Matane was a federal electoral district in Quebec, Canada, that was represented in the House of Commons of Canada from 1917 to 1935, and from 1968 to 1979.

This riding was created in 1914 from parts of Rimouski riding. It consisted of the part of the county of Rimouski east of the Métis River excluding the part of the parish of St. Angèle de Mérici east of the Métis River. In 1924, it was redefined to consist of the Counties of Matane and Matapédia.

The electoral district was abolished in 1933 when it was redistributed between Gaspé and Matapédia—Matane ridings.

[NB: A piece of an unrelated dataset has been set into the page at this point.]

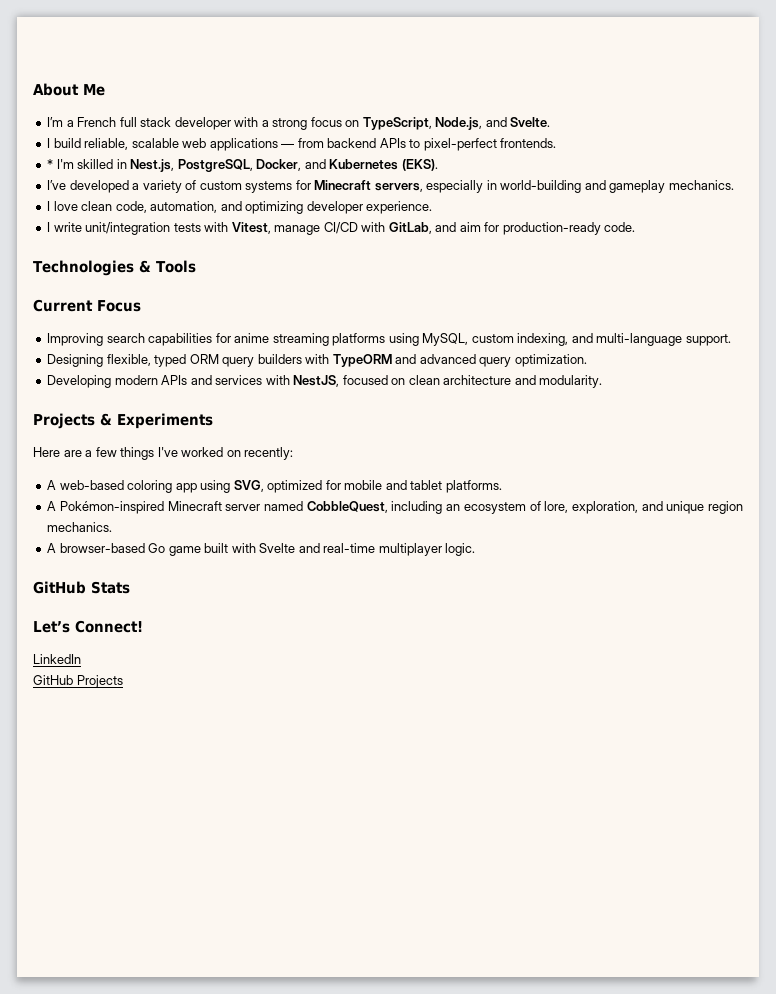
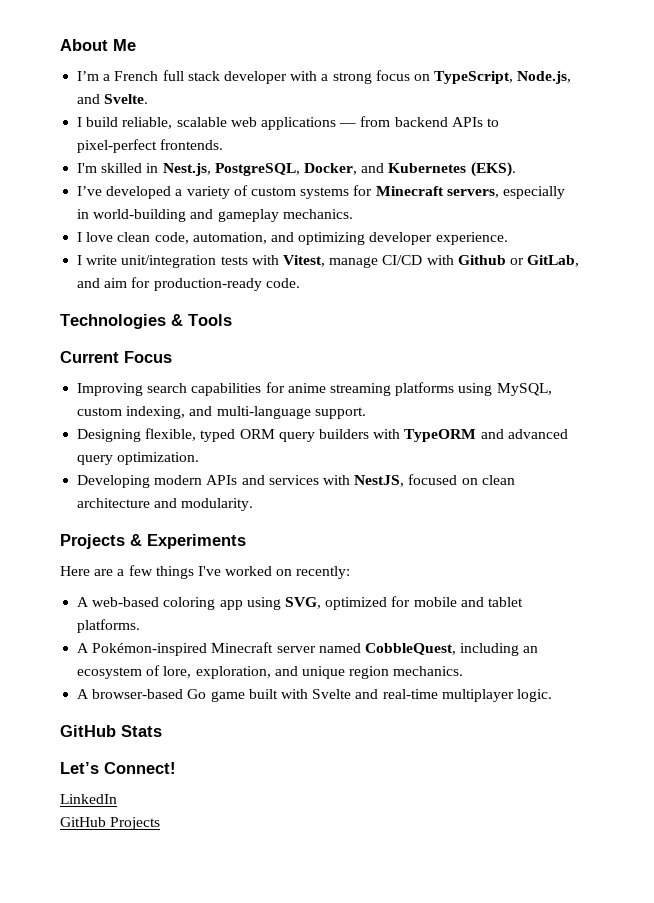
- * I'm skilled in Nest.js, PostgreSQL, Docker, and Kubernetes (EKS).
+ I'm skilled in Nest.js, PostgreSQL, Docker, and Kubernetes (EKS).
- I write unit/integration tests with Vitest, manage CI/CD with GitLab, and aim for production-ready code.
+ I write unit/integration tests with Vitest, manage CI/CD with Github or GitLab, and aim for production-ready code.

It was recreated in 1966 from parts of those two ridings. The new riding consisted of:
 the Towns of Amqui and Matane;
 the County of Matane (except the village municipality of Price, the parish municipality of Saint-Octave-de-Métis, and the municipality of Grand-Métis);
 in the County of Gaspé West: the village municipality of Cap-Chat, the parish municipality of Saint-Norbert-du-Cap-Chat, the Townships of Cap-Chat and Romieu without local municipal organization; and
 in the County of Matapédia: the village municipalities of Causapscal and Lac-au-Saumon; the parish municipalities of Saint-Alexandre-des-Lacs, Saint-Benoît-Joseph-Labre, Saint-Damase, Saint-Jacques-le-Majeur-de-Causapscal, Saint-Jean-Baptiste-Vianney, Saint-Léon-le-Grand, Saint-Raphaël-d'Albertville, Saint-Tharcisius and Saint-Zénon-du-Lac-Humqui; the municipalities of Saint-Edmond, Sainte-Florence and Sainte-Marguerite; the territory without local municipal organization comprising the Townships of Casault, Catalogne, Clark, Gravier, part of the Townships of Blais, Jetté, La Vérendrye, Matalic, the Seigniory of Lac-Matapédia, and that part of the Seigniory of Lac-Mitis bounded on the northwest by the prolongation of the line separating the Townships of Nemtayé and Pinault to the southwestern limit of the County of Matapédia.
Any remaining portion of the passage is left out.